8.           No Novation, etc.  This Amendment is not intended to be, nor shall it be construed to create, a novation or accord and satisfaction, and the Agreement, as amended hereby, shall remain in full force and effect.  Notwithstanding any prior mutual temporary disregard of any of the terms of the Agreement, the parties agree that the terms of the Agreement shall be strictly adhered to on and after the date hereof, except as expressly modified by this Amendment.

9.           Release of Claims.  To induce Lender to enter into this Amendment, each Obligor hereby releases, acquits and forever discharges Lender, and Lender's officers, directors, agents, employees, successors and assigns, from all liabilities, claims, demands, actions or causes of action of any kind (if any there be), whether absolute or contingent, due or to become due, disputed or undisputed, liquidated or unliquidated, at law or in equity, or known or unknown, that any one or more of them now have or ever have had against Lender up to and including the date of this Amendment, whether arising under or in connection with the Agreement or otherwise.

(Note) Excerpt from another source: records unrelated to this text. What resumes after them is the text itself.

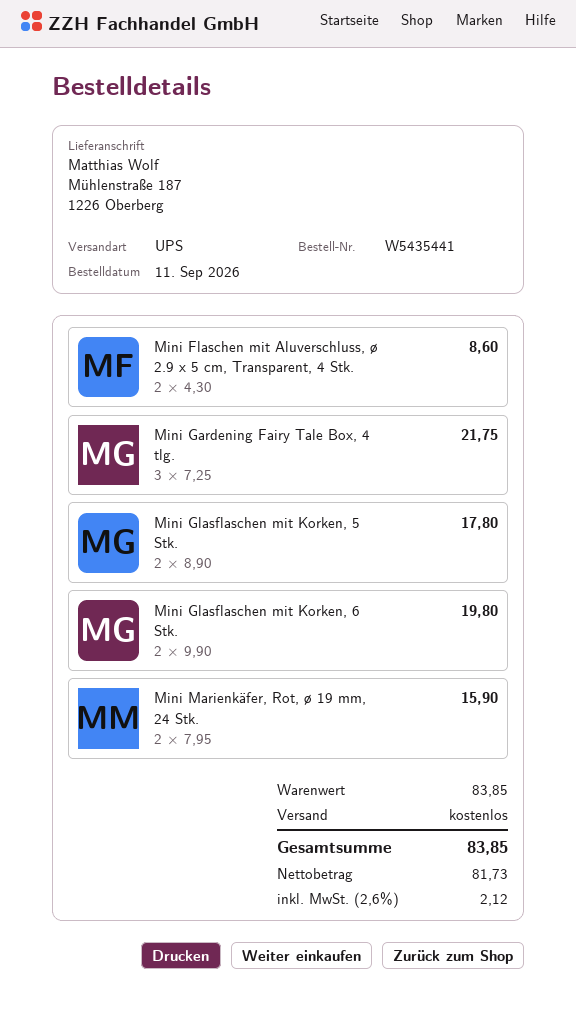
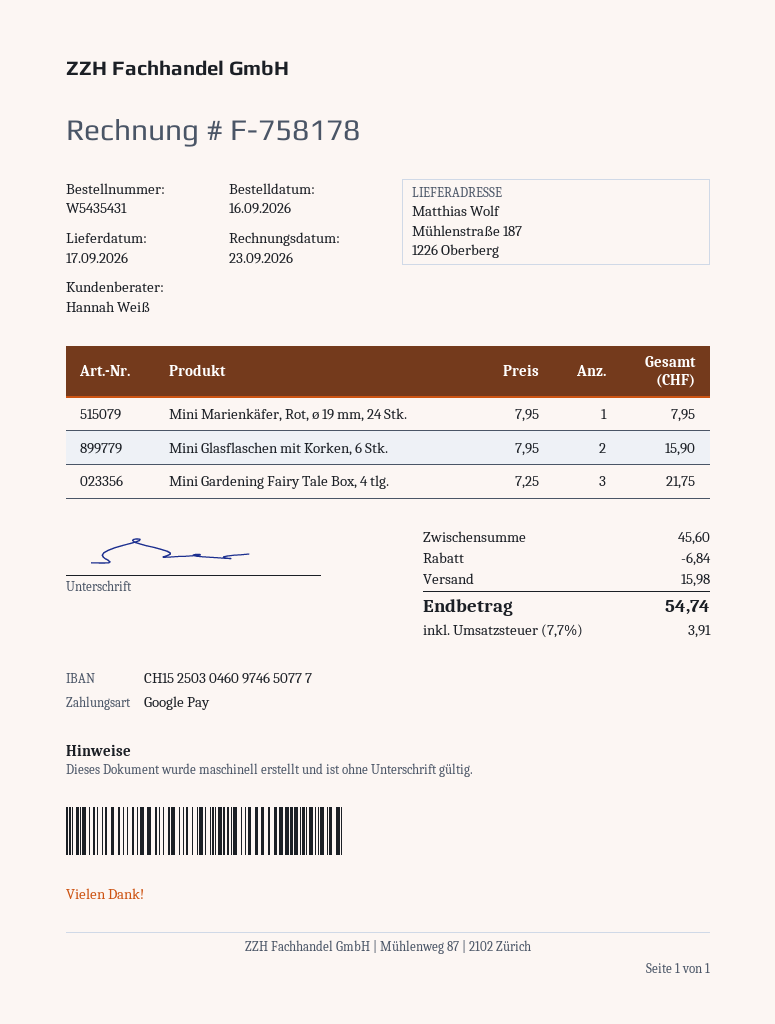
order number: W5435441 -> W5435431
order date: 2026-09-11 -> 2026-09-16
Mini Flaschen mit Aluverschluss, ø 2.9 x 5 cm, Transparent, 4 Stk.: 2 x 4.30 = 8.60 -> none
Mini Glasflaschen mit Korken, 5 Stk.: 2 x 8.90 = 17.80 -> none
Mini Glasflaschen mit Korken, 6 Stk.: 2 x 9.90 = 19.80 -> 2 x 7.95 = 15.90
Mini Marienkäfer, Rot, ø 19 mm, 24 Stk.: 2 x 7.95 = 15.90 -> 1 x 7.95 = 7.95
subtotal: 83.85 -> 45.60
discount: none -> 6.84
shipping: 0.00 -> 15.98
tax: 2.6% = 2.12 -> 7.7% = 3.91
total: 83.85 -> 54.74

10.           Non-Waiver of Default.  Neither this Amendment, Lender’s forbearance hereunder nor Lender's continued making of loans or other extensions of credit at any time extended to Borrower in accordance with the Agreement shall be deemed a waiver of or consent to any Default.  Obligors agree that such Defaults shall not be deemed to have been waived, released or cured by virtue of advances, loans or other extensions of credit at any time extended to Borrower, Lender's agreement to forbear pursuant to the terms of this Amendment or the execution of this Amendment.

11.           Severability.  Any provision of this Amendment held by a court of competent jurisdiction to be invalid or unenforceable shall not impair or invalidate the remainder of this Amendment, and the effect thereof shall be confined to the provision so held to be invalid or unenforceable.

12.           Counterparts.  This Amendment may be executed in one or more counterparts, each of which shall constitute an original, but all of which taken together shall be one and the same instrument.

13.           Successors and Assigns.  This Amendment shall be binding upon and inure to the benefit of the parties hereto and their respective successors and assigns, heirs and personal representatives.
 
 
 


 
IN WITNESS WHEREOF, the parties hereto have caused this Amendment to be duly executed under seal and delivered by their respective duly authorized officers on the date first written above.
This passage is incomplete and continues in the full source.